Stored dataset items:
-=-=-
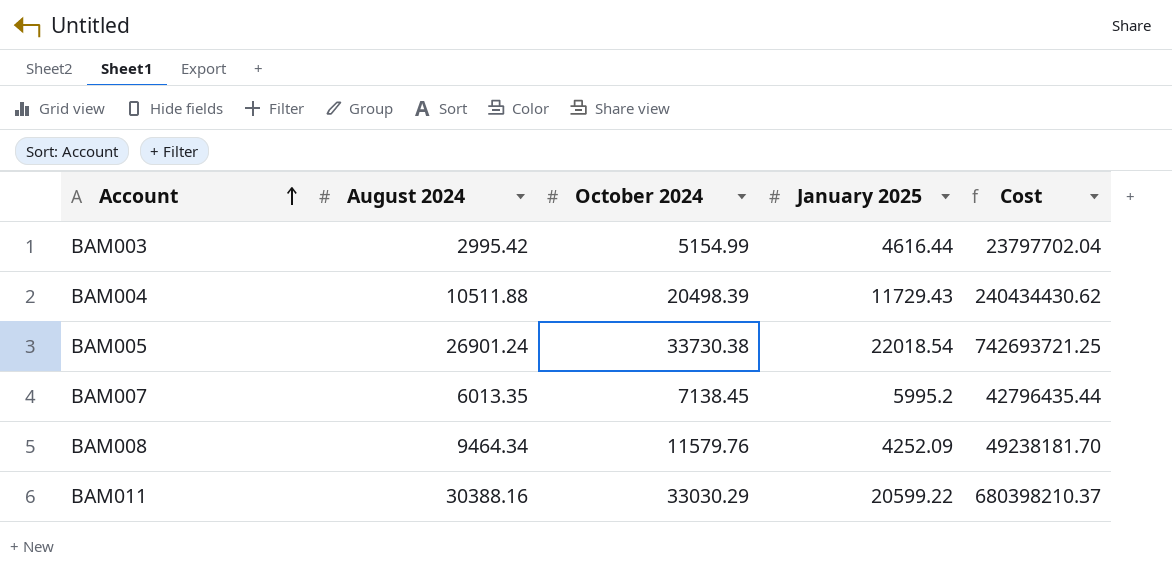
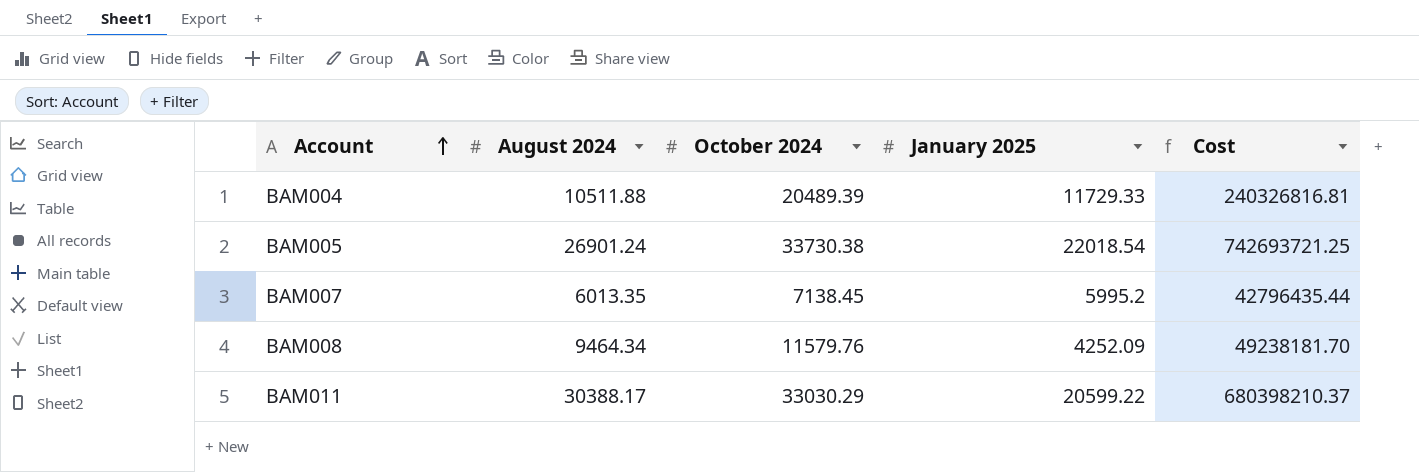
row BAM003: 2995.42 | 5154.99 | 4616.44 | 23797702.04 -> none
BAM004 | October 2024: 20498.39 -> 20489.39
BAM004 | January 2025: 11729.43 -> 11729.33
BAM004 | Cost: 240434430.62 -> 240326816.81
BAM011 | August 2024: 30388.16 -> 30388.17

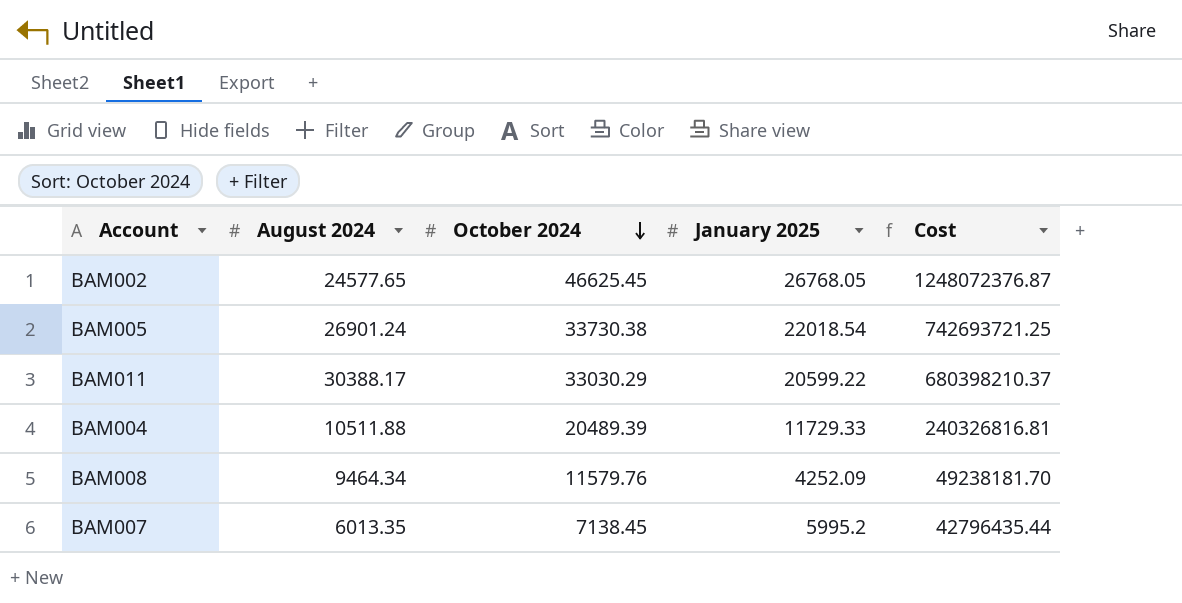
row order: Account ascending -> October 2024 descending
row BAM002: none -> 24577.65 | 46625.45 | 26768.05 | 1248072376.87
-=-=-
WORK TO COMPLETE: Beginning with the line that has "BAM004 | October 2024: 20498.39 -> 20489.39", repeat each remaining line of the data above word for word, keeping pictures out.

ANSWER TO THIS PROBLEM:
BAM004 | October 2024: 20498.39 -> 20489.39
BAM004 | January 2025: 11729.43 -> 11729.33
BAM004 | Cost: 240434430.62 -> 240326816.81
BAM011 | August 2024: 30388.16 -> 30388.17

row order: Account ascending -> October 2024 descending
row BAM002: none -> 24577.65 | 46625.45 | 26768.05 | 1248072376.87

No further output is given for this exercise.